**Aim of the task:** Look for the line that has "2019-03-31: none -> 329100" in the material below; please repeat it and every line after it, exactly, up to and including the line that has "Dec: none -> 0.067", and nothing else.

[[ Data open ]]

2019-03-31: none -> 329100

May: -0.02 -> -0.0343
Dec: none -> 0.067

[[ Data closed ]]
[[ Data open ]]

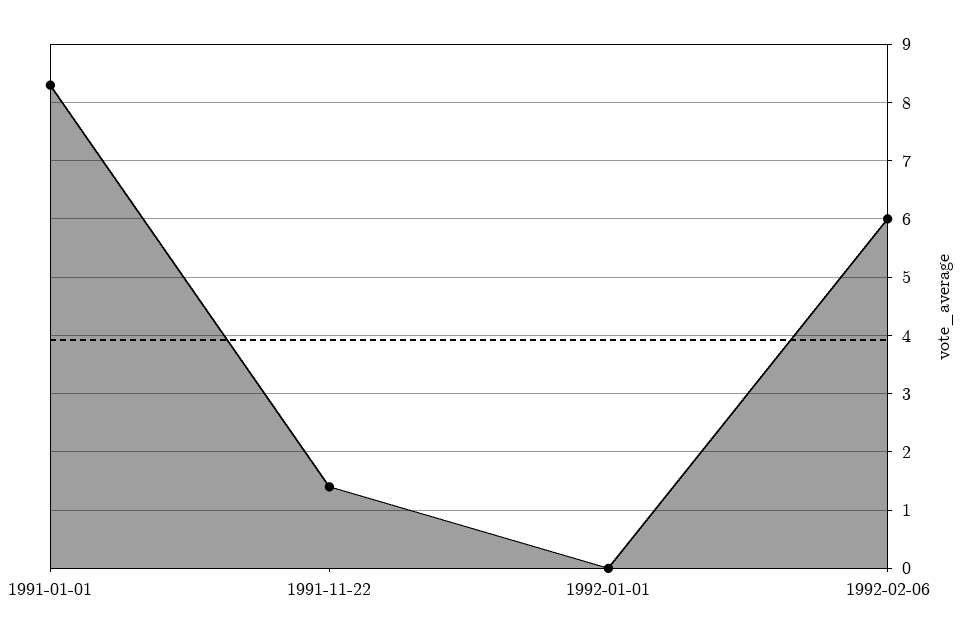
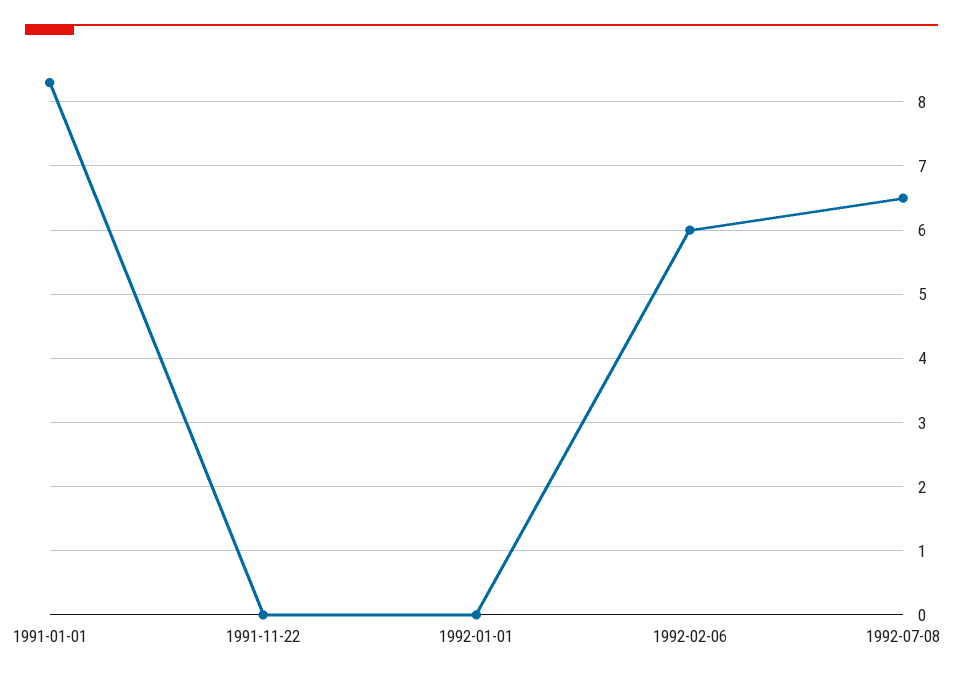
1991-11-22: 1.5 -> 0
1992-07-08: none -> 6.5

[[ Data closed ]]

**Output of the task:**
2019-03-31: none -> 329100

May: -0.02 -> -0.0343
Dec: none -> 0.067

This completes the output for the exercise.